The only thing you can think is why you can't change the past.

Silence now is your best friend, your thoughts are the only thing that keep you sane.

You're bored, waiting for the pills to take effect, your grab your notebook and start to see Brittany's pictures. You hit the radio, in the other nightstand, angry. Sometimes you hit anything you find. But this time, the radio answers, breaking the silence. One music started to play.

You frown, don't believing how you turned it on. But you recognize the song and you're sure your heart stopped beating.

It was her favorite song.

You sang it for Brittany, just for fun. She smiled and told you were better than Adele.

You want to turn it off, but you can't. It's been years you don't hear this song it's been years you don't hear any song. You want to cry, but you don't have tears. It hurts too much.

The first words start and you sing along, without hesitation.

I heard that you're settled down
That you found a girl and you're married now
I heard that your dreams came true
Guess she gave you things, I didn't give to you

You imagine if she has someone. If she forgot you and the history. You hope she's happy, because that's all that matters. You hope her dreams came true.

Old friend
Why are you so shy
It ain't like you to hold back
Or hide from the light

I hate to turn up out of the blue uninvited
But I couldn't stay away, I couldn't fight it
I hoped you'd see my face and that you'd be reminded
That for me, it isn't over

Your voice breaks a few times, but you don't stop. You're finally putting the pain in words.

Never mind, I'll find someone like you
I wish nothing but the best for you, too
Don't forget me, I beg, I remember you said
"Sometimes it lasts in love
But sometimes it hurts instead"
"Sometimes it lasts in love
But sometimes it hurts instead, yeah"

You'd know how the time flies
Only yesterday was the time of our lives
We were born and raised in a summery haze
Bound by the surprise of our glory days

I hate to turn up out of the blue uninvited
But I couldn't stay away, I couldn't fight it
I hoped you'd see my face and that you'd be reminded
That for me, it isn't over yet

Now you feel your heart breaking (again), you feel the real pain once more. It takes your breath away. You wanna die and think where's the rope or if you should cut your wrists. You want a quick death, you have already suffer too much.

You grab a paper and pen and write 3 sentences only. Then you get up and continue.

Never mind, I'll find someone like you
I wish nothing but the best for you, too
Don't forget me, I beg, I remember you said
"Sometimes it lasts in love
But sometimes it hurts instead, yeah"

Nothing compares, no worries or cares
Regrets and mistakes they're memories made
Who would have known how bittersweet this would taste?

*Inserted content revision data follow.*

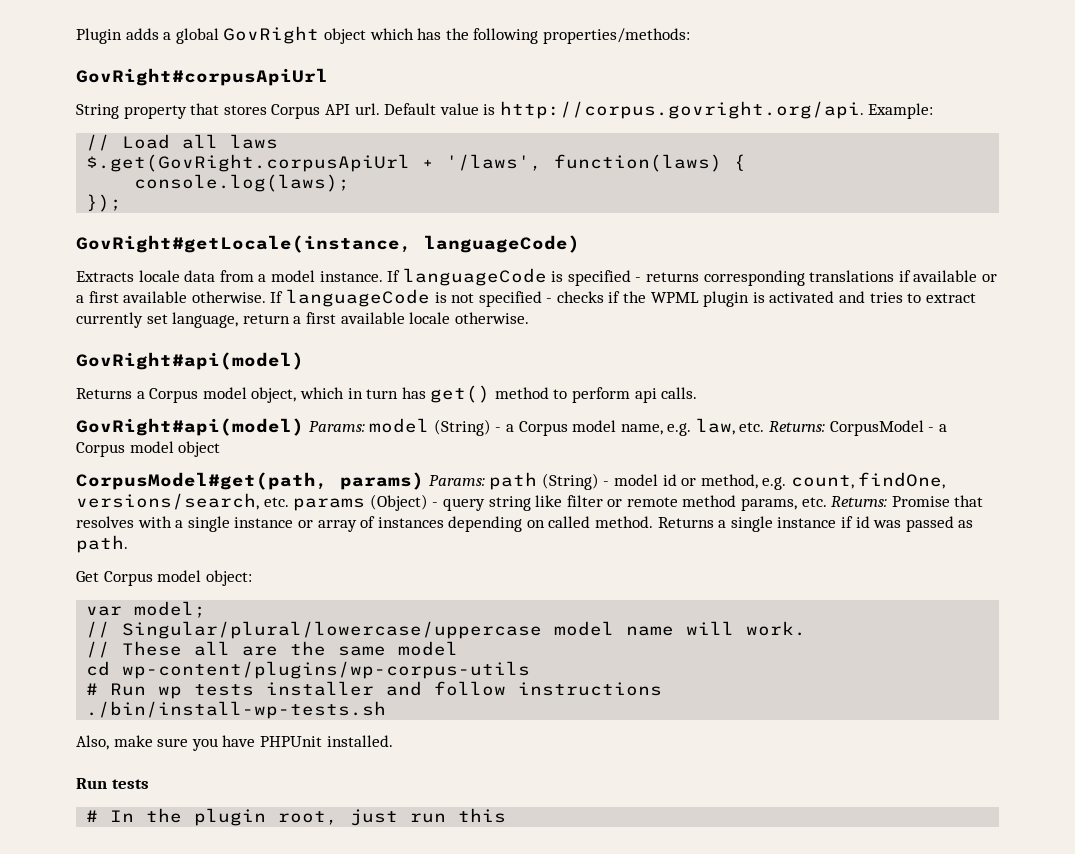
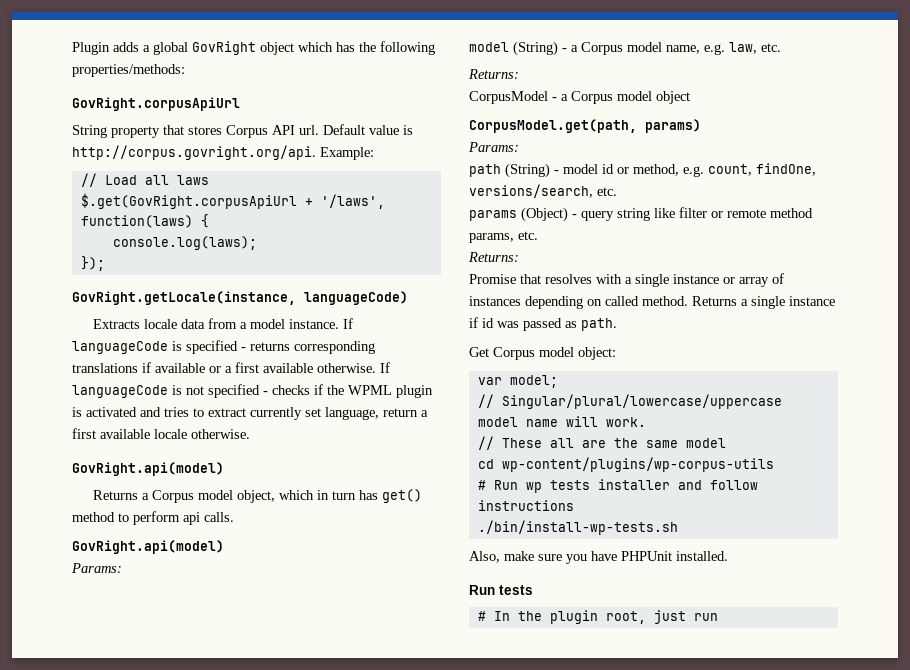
- GovRight#corpusApiUrl
+ GovRight.corpusApiUrl
- GovRight#getLocale(instance, languageCode)
+ GovRight.getLocale(instance, languageCode)
  If languageCode is not specified - checks if the WPML plugin is activated and tries to extract currently set language, return a first available locale otherwise.
- GovRight#api(model)
+ GovRight.api(model)
  Returns a Corpus model object, which in turn has get() method to perform api calls.
- GovRight#api(model) Params: model (String) - a Corpus model name, e.g. law, etc. Returns: CorpusModel - a Corpus model object
+ GovRight.api(model)
+ Params:
+ model (String) - a Corpus model name, e.g. law, etc.
+ Returns:
+ CorpusModel - a Corpus model object
- CorpusModel#get(path, params) Params: path (String) - model id or method, e.g. count, findOne, versions/search, etc. params (Object) - query string like filter or remote method params, etc. Returns: Promise that resolves with a single instance or array of instances depending on called method.
+ CorpusModel.get(path, params)
+ Params:
+ path (String) - model id or method, e.g. count, findOne, versions/search, etc.
+ params (Object) - query string like filter or remote method params, etc.
+ Returns:
+ Promise that resolves with a single instance or array of instances depending on called method.
- # In the plugin root, just run this
+ # In the plugin root, just run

You certain didn't. You try to breath, but the air is missing. Somehow, you don't stop singing.

Never mind, I'll find someone like you
I wish nothing but the best for you, too
Don't forget me, I beg, I remember you said
"Sometimes it lasts in love
But sometimes it hurts instead
"

The song is almost over and so your life. You grab the box under your bed. You dad gave a gun to protect yourself. You lived in Lima Heights Adjacent, you grew up taking care of yourself, hit girls or boys. But NYC is different and your fists aren't enough anymore.

You load the gun and put it against your head. Then sing your last words.

Never mind, I'll find someone like you
I wish nothing but the best for you, too
Don't forget me, I beg, I remember you said
"Sometimes it lasts in love
But sometimes it hurts instead
"

You pull the trigger and fall on the floor. Next to you, there's your letter.

"I'll never find someone like you.

I'm sorry.

I love you, Brittany."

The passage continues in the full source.